OMS : La sécurité est le pilier de la recherche d’un vaccin

La sécurité est le pilier de la recherche d’un vaccin et une condition préalable qui devrait guider les essais cliniques, selon l’OMS, qui ne prévoit pas de vaccination de masse avant 2022

La sécurité est la pierre angulaire de la recherche de tout vaccin et est la condition préalable qui doit guider les essais cliniques, a déclaré aujourd’hui l’Organisation mondiale de la santé à propos de l’annonce de l’arrêt de l’essai de l’un des candidats vaccins les plus prometteurs pour COVID-19.

La société pharmaceutique suédo-britannique AstraZeneca a annoncé hier qu’elle avait interrompu l’essai clinique du candidat vaccin qu’elle expérimentait parce que l’un des participants souffrait d’une « maladie potentiellement inexpliquée ».

Le produit a été développé en collaboration avec l’université d’Oxford.

« Lorsqu’une maladie potentiellement inexpliquée apparaît chez un participant à un essai, qui peut ou non être liée au vaccin évalué, la recherche est une pratique courante », selon une déclaration de l’OMS envoyée à l’Efe.

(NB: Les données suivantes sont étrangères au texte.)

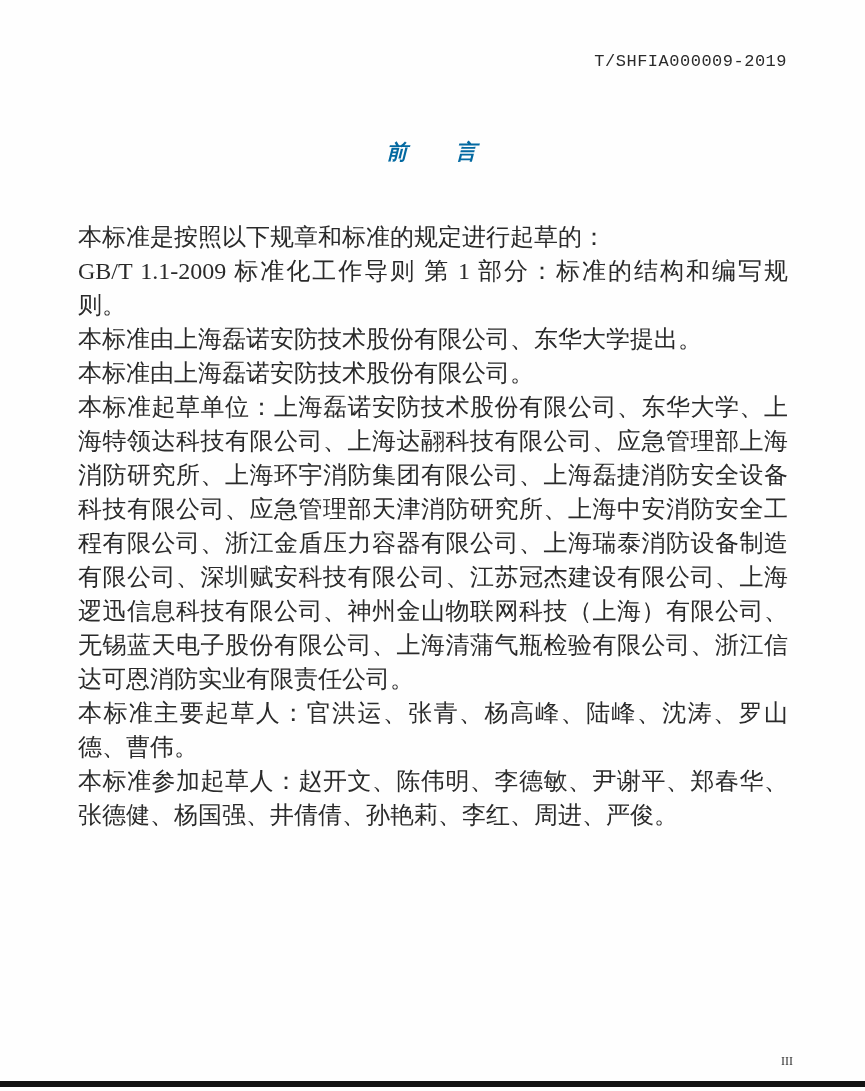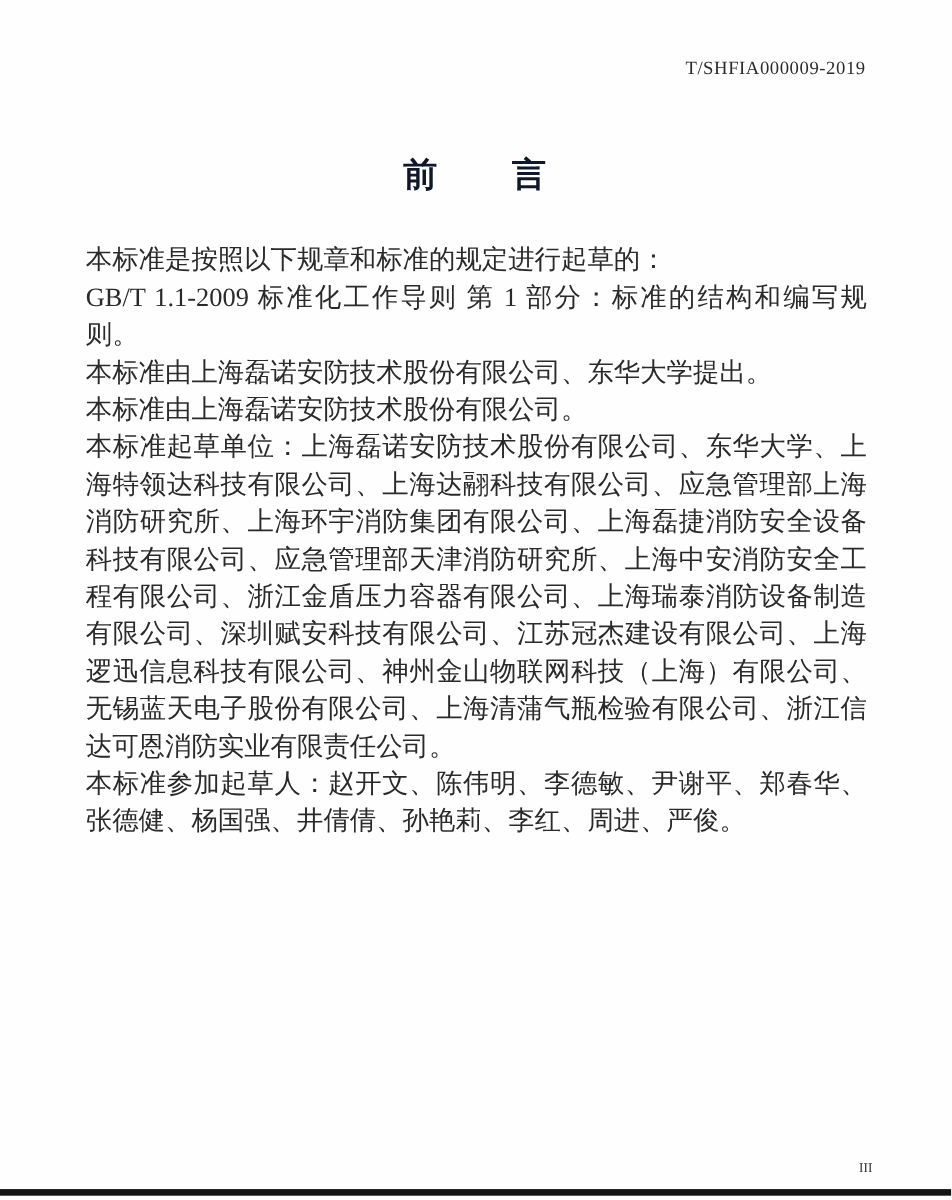--- a/index.html
+++ b/index.html
@@ -16,33 +16,35 @@
     font-family: "Liberation Serif", "DejaVu Serif", serif;
     color: #262626;
   }
   .doc-number {
     position: absolute;
     top: 52px;
     right: 78px;
     font-size: 17px;
     letter-spacing: 0.5px;
     color: #2b2b2b;
+    font-family: Liberation Mono, monospace;
   }
   .page-title {
     position: absolute;
     top: 138px;
     left: 0;
     width: 100%;
     text-align: center;
     font-family: "Liberation Sans", "DejaVu Sans", sans-serif;
-    font-size: 31px;
+    font-size: 21px;
     font-weight: bold;
-    color: #0f172a;
+    color: #0369a1;
     letter-spacing: 2px;
     white-space: pre;
+    font-style: italic;
   }
   .foreword-body {
     position: absolute;
     top: 220px;
     left: 78px;
     width: 710px;
     font-size: 24px;
     line-height: 34px;
     text-align: justify;
     text-justify: inter-ideograph;
@@ -76,20 +78,21 @@
   <div class="doc-number">T/SHFIA000009-2019</div>
 
   <div class="page-title">前　　言</div>
 
   <div class="foreword-body">
     <p>本标准是按照以下规章和标准的规定进行起草的：</p>
     <p>GB/T 1.1-2009 标准化工作导则 第 1 部分：标准的结构和编写规则。</p>
     <p>本标准由上海磊诺安防技术股份有限公司、东华大学提出。</p>
     <p>本标准由上海磊诺安防技术股份有限公司。</p>
     <p>本标准起草单位：上海磊诺安防技术股份有限公司、东华大学、上海特领达科技有限公司、上海达翮科技有限公司、应急管理部上海消防研究所、上海环宇消防集团有限公司、上海磊捷消防安全设备科技有限公司、应急管理部天津消防研究所、上海中安消防安全工程有限公司、浙江金盾压力容器有限公司、上海瑞泰消防设备制造有限公司、深圳赋安科技有限公司、江苏冠杰建设有限公司、上海逻迅信息科技有限公司、神州金山物联网科技（上海）有限公司、无锡蓝天电子股份有限公司、上海清蒲气瓶检验有限公司、浙江信达可恩消防实业有限责任公司。</p>
+    <p>本标准主要起草人：官洪运、张青、杨高峰、陆峰、沈涛、罗山德、曹伟。</p>
     <p>本标准参加起草人：赵开文、陈伟明、李德敏、尹谢平、郑春华、张德健、杨国强、井倩倩、孙艳莉、李红、周进、严俊。</p>
   </div>
 
   <div class="page-number">III</div>
 
   <div class="scan-edge-bar"></div>
 
 </div>
 
 </body></html>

L’organisation affirme que ces situations ne sont pas aussi inhabituelles qu’on pourrait le penser et que la perturbation dure aussi longtemps qu’il faut pour évaluer la situation.

« Nous sommes heureux de voir des concepteurs de vaccins qui garantissent l’intégrité scientifique des essais et qui sont liés par les normes et les règles du développement des vaccins », a déclaré l’organisme qui coordonne l’effort mondial de lutte contre la pandémie.

On considère qu’un ou plusieurs vaccins seront les principales armes pour mettre fin à la pandémie et permettre le rétablissement des services de santé nationaux ainsi que des économies malmenées.

Les vaccins sont testés sur des volontaires, organisés en deux groupes dans le cadre d’essais cliniques de phase 3.

Le premier groupe est inoculé avec le vaccin candidat et le second avec un placebo, mais les participants ne savent pas à quel groupe ils appartiennent.

Tout le monde est surveillé au cours des semaines suivantes pour voir si le groupe qui a reçu le placebo a plus de cas d’infection que l’autre groupe, ce qui montrerait que le vaccin fonctionne.

Pour ce faire, ces essais doivent être menés dans des endroits où le coronavirus circule intensément, comme ce fut le cas de l’essai d’Astrazeneca, qui testait son vaccin au Royaume-Uni, aux États-Unis, au Brésil et en Afrique du Sud.

Ces trois derniers figurent parmi les dix pays du monde où l’on compte le plus grand nombre de cas confirmés de COVID-19.

OMS : le nouveau vaccin contre la grippe H1N1 ne sera pas disponible massivement avant 2022

Quelques heures avant ce poste à l’OMS, la responsable scientifique de l’Organisation mondiale de la santé, Soumya Swaminathan, a averti qu’elle ne s’attendait pas à ce que d’éventuels vaccins contre COVID-19 soient disponibles pour la population générale avant deux ans, bien que les premiers groupes à risque puissent être vaccinés d’ici la mi-2021.

« Beaucoup pensent que le début de l’année prochaine apportera une panacée qui résoudra tout, mais ce n’est pas le cas : il y a un long processus d’évaluation, de licence, de fabrication et de distribution », a déclaré l’expert indien lors d’une séance de questions et réponses avec les internautes par le biais des réseaux sociaux.

M. Swaminathan a déclaré que l’organisation est plus optimiste quant à la première arrivée de vaccins dans divers pays au milieu de l’année prochaine, lorsque la priorité devrait être donnée aux groupes les plus à risque, car d’ici là il n’aura pas été possible de produire des doses pour l’ensemble de la société.

« C’est la première fois dans l’histoire que nous avons besoin de milliards de doses d’un vaccin », a déclaré le responsable scientifique de l’OMS, qui a expliqué qu’au maximum des centaines de millions de doses sont nécessaires dans les campagnes annuelles de vaccination de masse contre d’autres maladies.

Lors de la sélection des groupes prioritaires pour recevoir le vaccin, l’expert indien a insisté sur le fait que « les travailleurs de la santé devraient être les premiers, et dès que davantage de doses arriveront, il faudra atteindre les plus âgés, les personnes atteintes d’autres maladies, pour couvrir une part de plus en plus importante de la population, un processus qui prendra quelques années.

D’ici là, a souligné M. Swaminathan, « les gens doivent être disciplinés », ce qui implique que les mesures préventives actuelles (éloignement physique, masques, hygiène des mains…) ou similaires doivent être maintenues.